Featured image of post Adding to Calendars using Power Automate

Adding to Calendars using Power Automate

D365 Customer Service and Field Service both use Calendars associated with resources to schedule working time. This is accessible via the resource calendar and typically relies on the individual working a set time frame each week. Fiona works Monday to Friday, 8-5.

When you are working with volunteers, this doesn’t work. Each volunteer will have an inconsistent schedule, with most of the time not being available. Rita has just volunteered for a couple of hours next Thursday.

A recent client project to improve their scheduling of resources and was definitely in the second scenario. It wanted volunteers to sign up for times using simple time entry on a portal and transfer these times to the scheduling board.

As Calendar is available as an entity, my initial thoughts that these would be a simple integration using Flow, unfortunately, not. This post details my findings and how I achieved creating sporadic “On Time” in Field Service or Customer Service.

All credit for this discovery goes Dave Bostock, my colleague at Avanade, but judicious use of F12. Thanks to Jason Almeida and Rob Dawson for their support and experience to nudge me to the solution.

TL;DR

How to create calendar entries in D365 for resources using an unbound action in Power Automate.

Manual configuration of Calendar Entities

Every bookable resource has a calendar associated with them. This Calendar has several rules which establish the working pattern for the resource. A rule, normally, would say “This resource works Monday to Friday, 9 to 5” or something similar.

From the Resource, you can get to a calendar view by selecting Show Work Hours, highlighted below. It may also be available as a tab on the main form, depending on whether you are using Field Service or not. For me, I am still using the Customer Service version.
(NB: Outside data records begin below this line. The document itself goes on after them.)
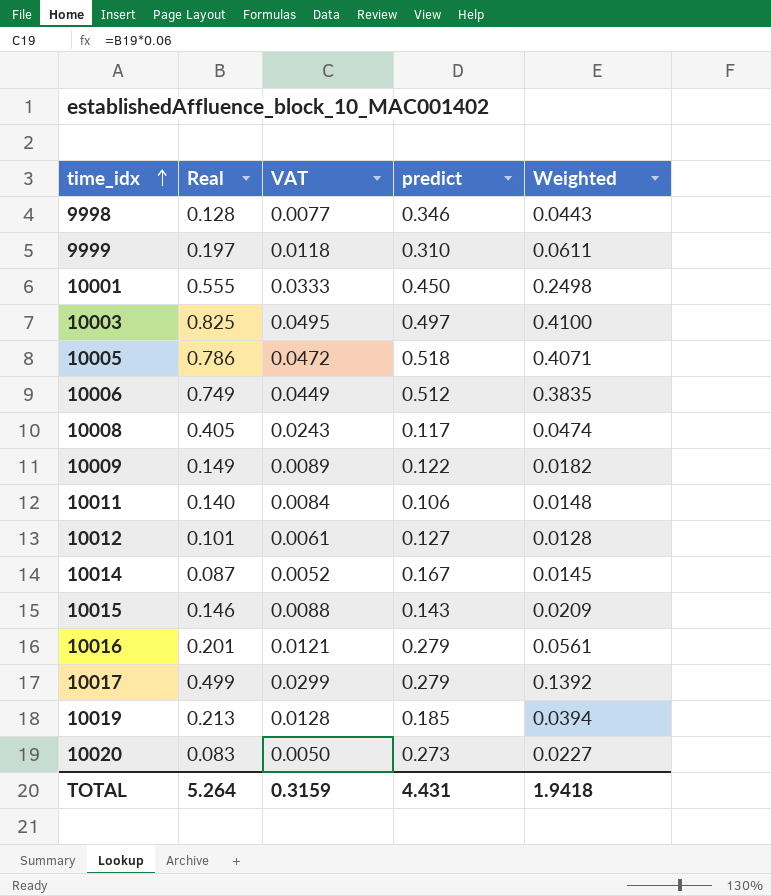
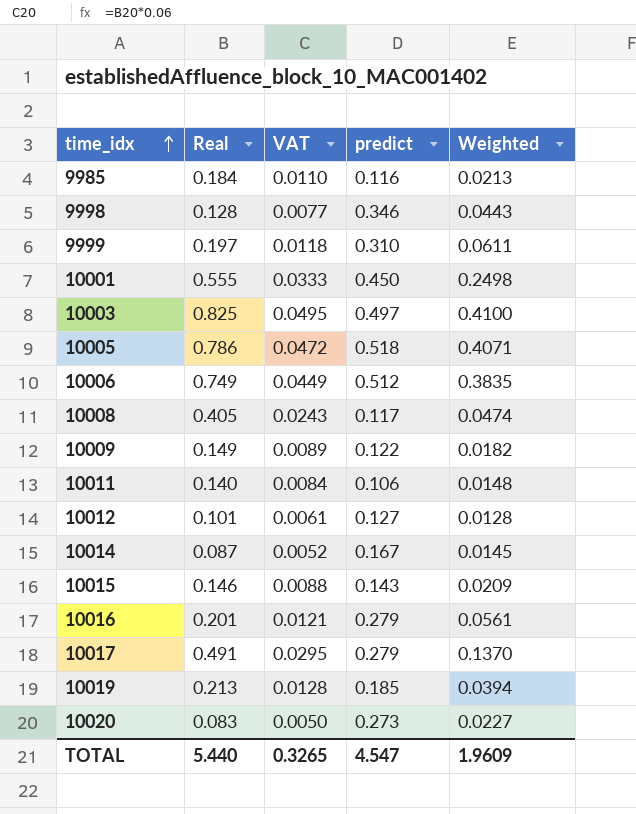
row 9985: none -> 0.184 | 0.0110 | 0.116 | 0.0213
10017 | Real: 0.499 -> 0.491
10017 | VAT: 0.0299 -> 0.0295
10017 | Weighted: 0.1392 -> 0.1370
TOTAL | Real: 5.264 -> 5.440
TOTAL | VAT: 0.3159 -> 0.3265
TOTAL | predict: 4.431 -> 4.547
TOTAL | Weighted: 1.9418 -> 1.9609

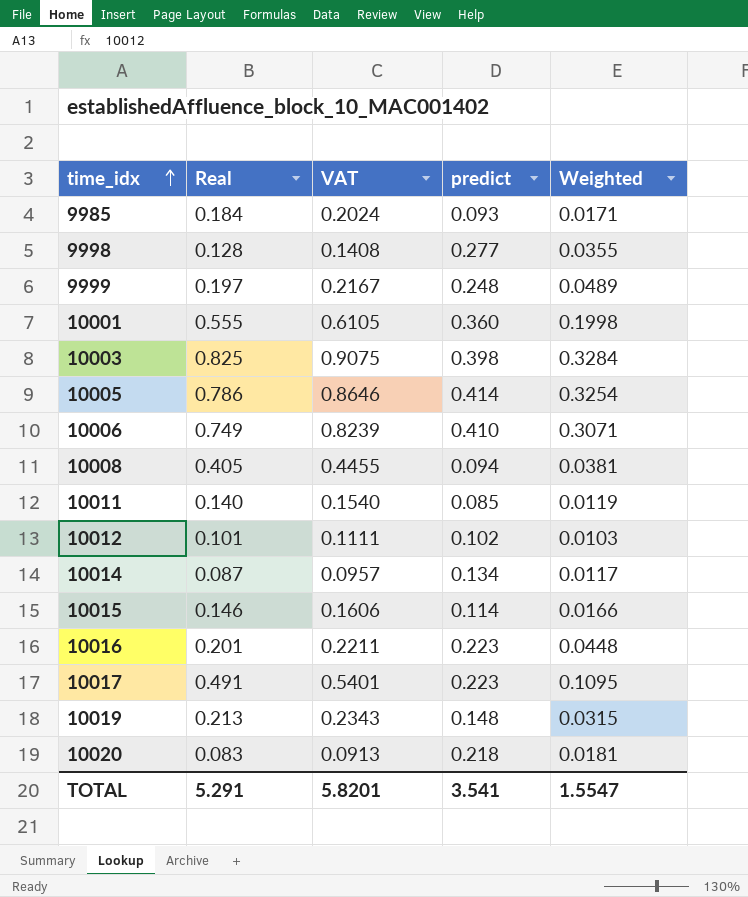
column VAT | formula: [Real] * 0.06 -> [Real] * 1.1
row 10009: 0.149 | 0.0089 | 0.122 | 0.0182 -> none
9985 | predict: 0.116 -> 0.093
9985 | Weighted: 0.0213 -> 0.0171
9998 | predict: 0.346 -> 0.277
9998 | Weighted: 0.0443 -> 0.0355
9999 | predict: 0.310 -> 0.248
9999 | Weighted: 0.0611 -> 0.0489
10001 | predict: 0.450 -> 0.360
10001 | Weighted: 0.2498 -> 0.1998
10003 | predict: 0.497 -> 0.398
10003 | Weighted: 0.4100 -> 0.3284
10005 | predict: 0.518 -> 0.414
10005 | Weighted: 0.4071 -> 0.3254
10006 | predict: 0.512 -> 0.410
10006 | Weighted: 0.3835 -> 0.3071
10008 | predict: 0.117 -> 0.094
10008 | Weighted: 0.0474 -> 0.0381
10011 | predict: 0.106 -> 0.085
10011 | Weighted: 0.0148 -> 0.0119
10012 | predict: 0.127 -> 0.102
10012 | Weighted: 0.0128 -> 0.0103
10014 | predict: 0.167 -> 0.134
10014 | Weighted: 0.0145 -> 0.0117
10015 | predict: 0.143 -> 0.114
10015 | Weighted: 0.0209 -> 0.0166
10016 | predict: 0.279 -> 0.223
10016 | Weighted: 0.0561 -> 0.0448
10017 | predict: 0.279 -> 0.223
10017 | Weighted: 0.1370 -> 0.1095
10019 | predict: 0.185 -> 0.148
10019 | Weighted: 0.0394 -> 0.0315
10020 | predict: 0.273 -> 0.218
10020 | Weighted: 0.0227 -> 0.0181
TOTAL | Real: 5.440 -> 5.291
TOTAL | VAT: 0.3265 -> 5.8201
TOTAL | predict: 4.547 -> 3.541
TOTAL | Weighted: 1.9609 -> 1.5547

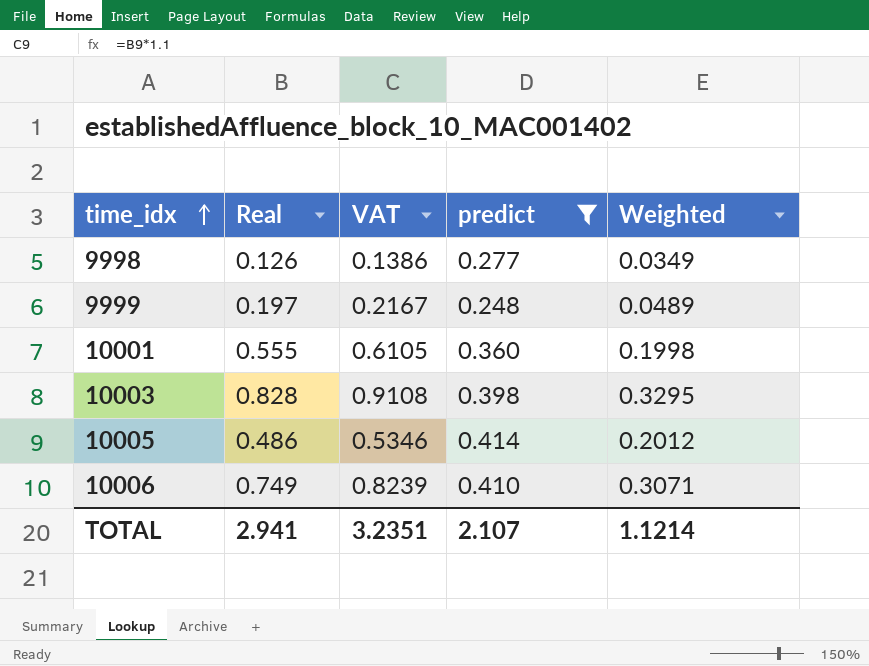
filter: none -> predict >= 0.248
9998 | Real: 0.128 -> 0.126
9998 | VAT: 0.1408 -> 0.1386
9998 | Weighted: 0.0355 -> 0.0349
10003 | Real: 0.825 -> 0.828
10003 | VAT: 0.9075 -> 0.9108
10003 | Weighted: 0.3284 -> 0.3295
10005 | Real: 0.786 -> 0.486
10005 | VAT: 0.8646 -> 0.5346
10005 | Weighted: 0.3254 -> 0.2012
TOTAL | Real: 5.291 -> 2.941
TOTAL | VAT: 5.8201 -> 3.2351
TOTAL | predict: 3.541 -> 2.107
TOTAL | Weighted: 1.5547 -> 1.1214

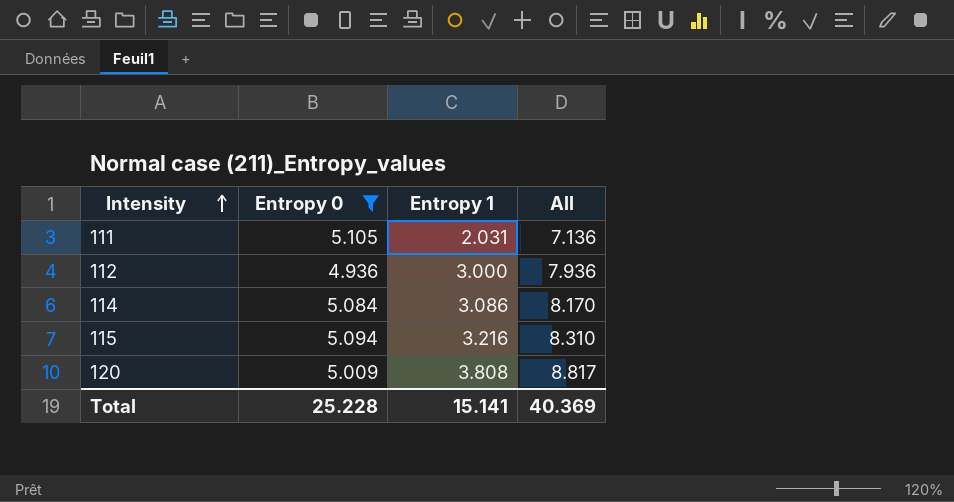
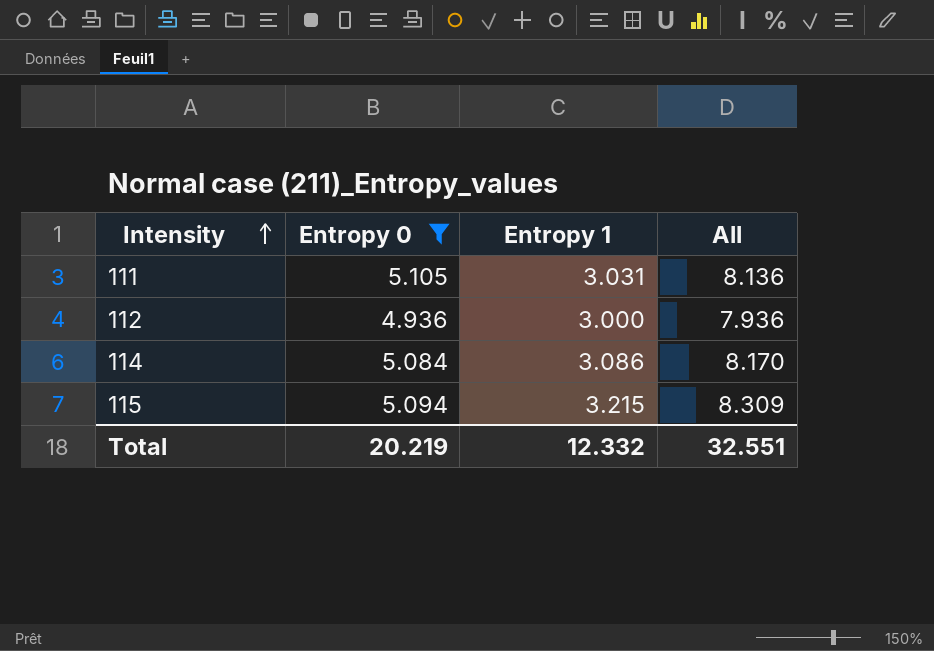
row 120: 5.009 | 3.808 | 8.817 -> none
111 | Entropy 1: 2.031 -> 3.031
111 | All: 7.136 -> 8.136
115 | Entropy 1: 3.216 -> 3.215
115 | All: 8.310 -> 8.309
Total | Entropy 0: 25.228 -> 20.219
Total | Entropy 1: 15.141 -> 12.332
Total | All: 40.369 -> 32.551

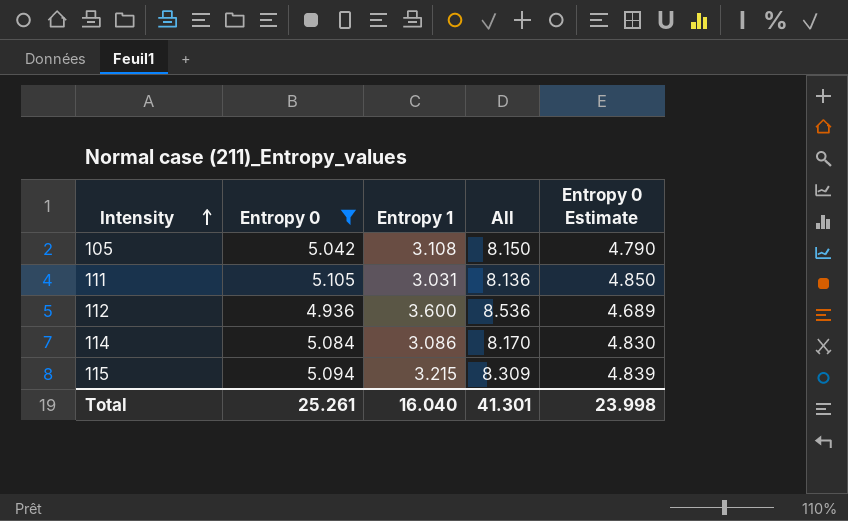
column Entropy 0 Estimate | formula: none -> [Entropy 0] * 0.95
row 105: none -> 5.042 | 3.108 | 8.150 | 4.790
112 | Entropy 1: 3.000 -> 3.600
112 | All: 7.936 -> 8.536
Total | Entropy 0: 20.219 -> 25.261
Total | Entropy 1: 12.332 -> 16.040
Total | All: 32.551 -> 41.301

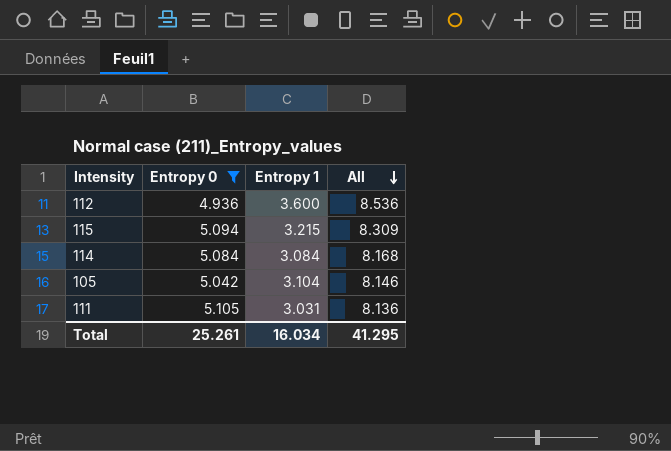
row order: Intensity ascending -> All descending
column Entropy 0 Estimate | formula: [Entropy 0] * 0.95 -> none
114 | Entropy 1: 3.086 -> 3.084
114 | All: 8.170 -> 8.168
105 | Entropy 1: 3.108 -> 3.104
105 | All: 8.150 -> 8.146
Total | Entropy 1: 16.040 -> 16.034
Total | All: 41.301 -> 41.295

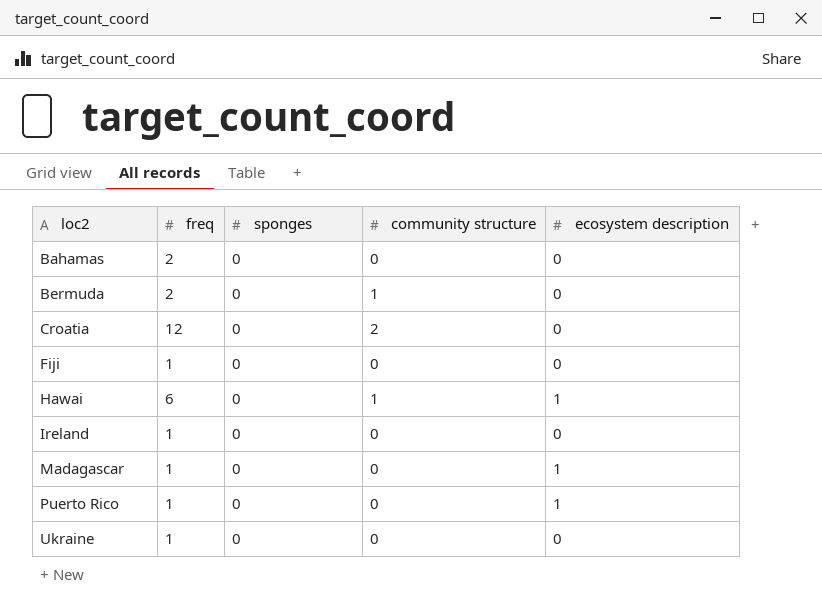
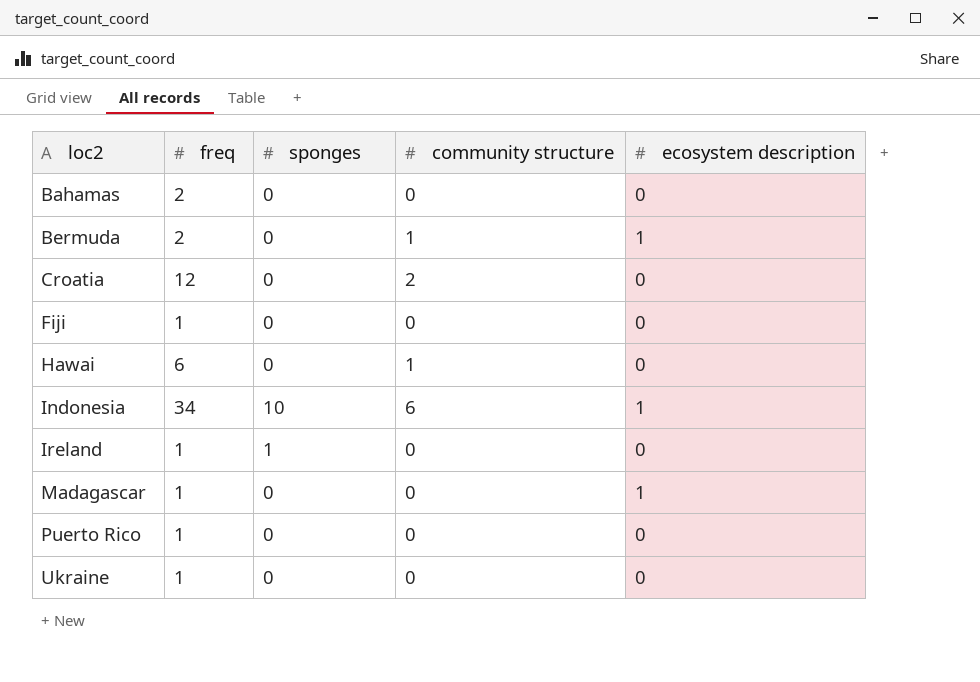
Bermuda | ecosystem description: 0 -> 1
Hawai | ecosystem description: 1 -> 0
row Indonesia: none -> 34 | 10 | 6 | 1
Ireland | sponges: 0 -> 1
Puerto Rico | ecosystem description: 1 -> 0

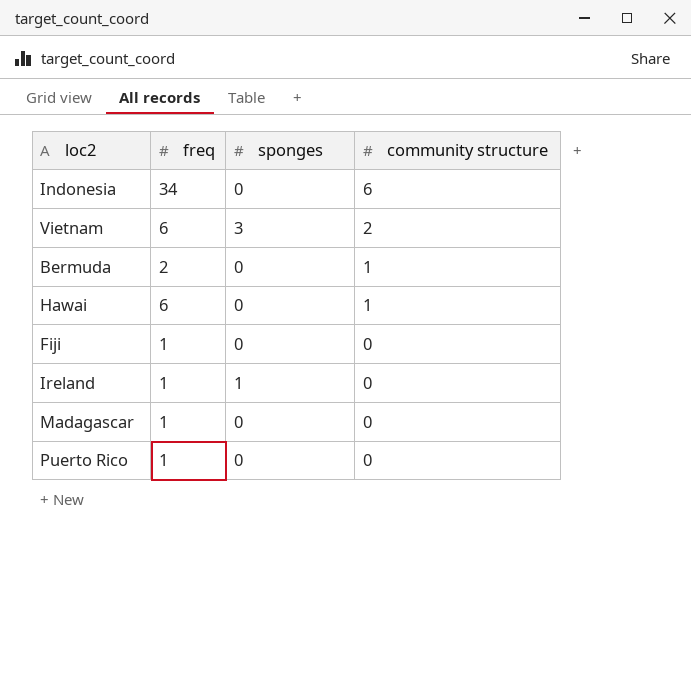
row order: loc2 ascending -> community structure descending
column ecosystem description | position: 5 -> none
row Bahamas: 2 | 0 | 0 | 0 -> none
row Croatia: 12 | 0 | 2 | 0 -> none
row Ukraine: 1 | 0 | 0 | 0 -> none
Indonesia | sponges: 10 -> 0
row Vietnam: none -> 6 | 3 | 2

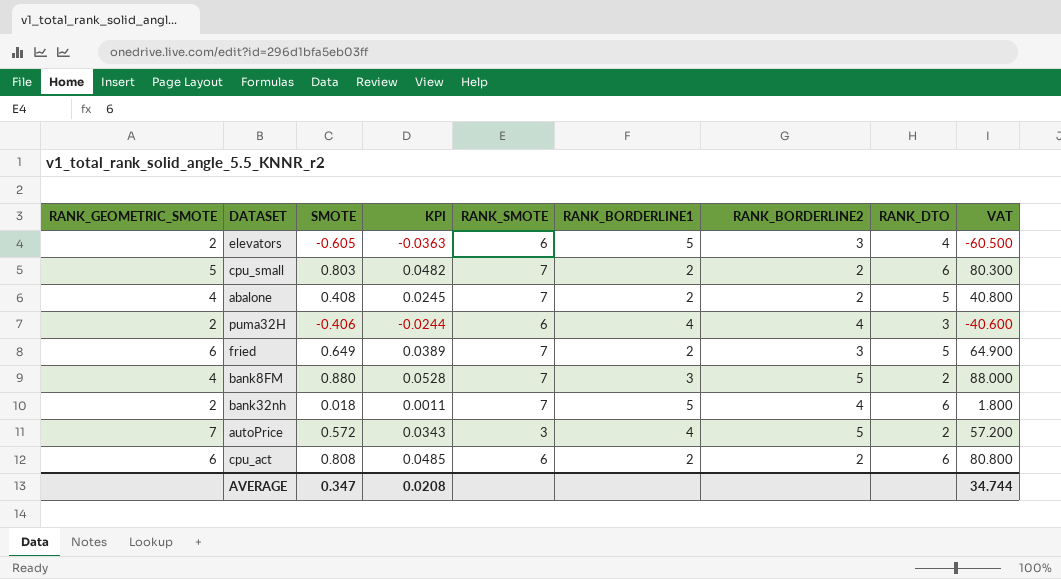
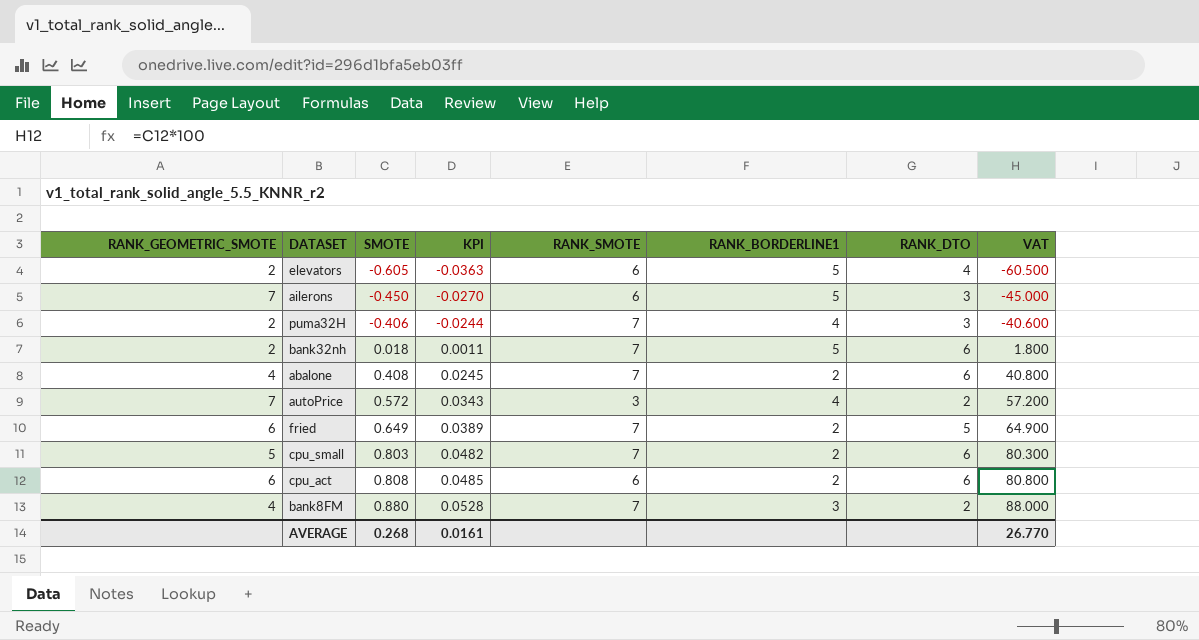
row order: none -> SMOTE ascending
column RANK_BORDERLINE2 | position: 7 -> none
row ailerons: none -> 7 | -0.450 | -0.0270 | 6 | 5 | 3 | -45.000
puma32H | RANK_SMOTE: 6 -> 7
abalone | RANK_DTO: 5 -> 6
AVERAGE | SMOTE: 0.347 -> 0.268
AVERAGE | KPI: 0.0208 -> 0.0161
AVERAGE | VAT: 34.744 -> 26.770

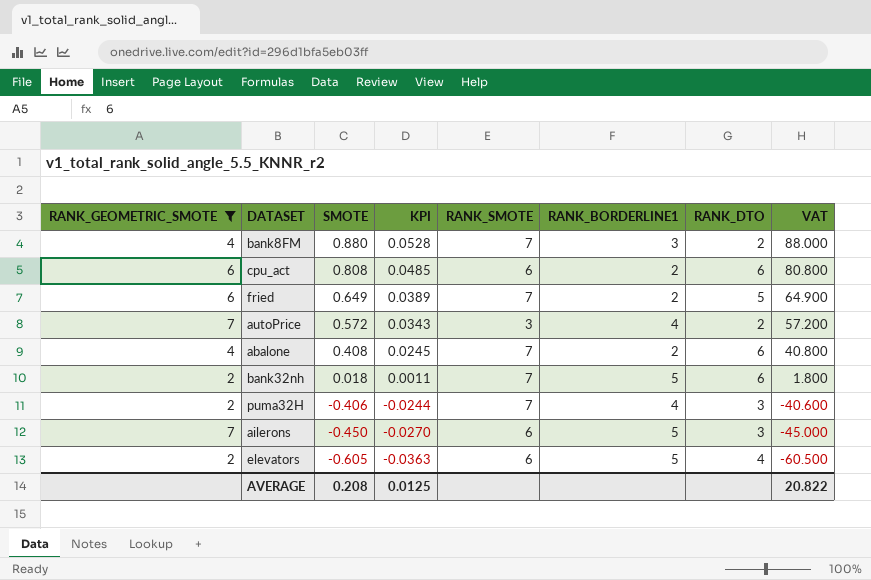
filter: none -> RANK_GEOMETRIC_SMOTE != 5
row order: SMOTE ascending -> SMOTE descending
AVERAGE | SMOTE: 0.268 -> 0.208
AVERAGE | KPI: 0.0161 -> 0.0125
AVERAGE | VAT: 26.770 -> 20.822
Top left, you can alter the default rule for the user by adding a new weekly schedule, add an update to a single day or add time off for the resource.

Selecting New Weekly Schedule and populating the next screen is the standard way resource get a weekly schedule.

For volunteer management, resource tends to have a blank calendar. This is done by deleting all the calendars associated with the resource. From there, a volunteer would sign up for periods or shifts. This, on the face of it, just sounds like data entry, easily achieved via Powe Automate.

Creating Rules via Power Automate

If you use either of the Common Data Service connectors to create a calendar rule, you will be presented with this error.

This is because calendarrule is not a real entity, rather it is an aggregate entity. You can not create or update them directly. The only way you will get around this is to use the unbound action, msdyn_SaveCalendar.

To demonstrate this, I have created a simple Schedule entity. This is a child of Contact, with 2 datetime fields, start and end. The premise is the Resource, via a portal, will be allowed to add to their schedule by signing up for predefined slots, but this will mean that there is a schedule for each contact.

When a schedule record is created, we need to create the corresponding CalendarRule to show that this resource is available in the calendars used for planning.

Next, retrieve the calendar for this resource. The schedule is linked to a Contact, so use the Id to find the Bookable Resource.

Finally, call the action. It is in a loop as the List records always returns 1 or more records.

This is a JSON snippet, creating an object to add to the calendar.

CalendarId is the Resources calendar, ObjectTypeCode defines this as a Bookable resource, displayed here. TimeZoneCode is obvious, this points us to UTC. StartDate I have populated with the start of the schedule.

The next is a list of rules to add to this Calendar, you could create more than one here, but we don’t have to. Start and End time are taken directly from the Schedule record. Duration is the time in minutes for the scheduled appointment. This can be calculated by firstly converting both to ticks (seconds) and reconverting to minutes. I got this from an excellent response to a forum question here.

1
div(div(mul(sub(ticks(triggerOutputs()?['body/cc_end']),ticks(triggerOutputs()?['body/cc_start'])),100),1000000000),60)

Effort, timecode and subcode are required, defaulted to indicate a working period (timecode 0) and 100% effort (Effort 1).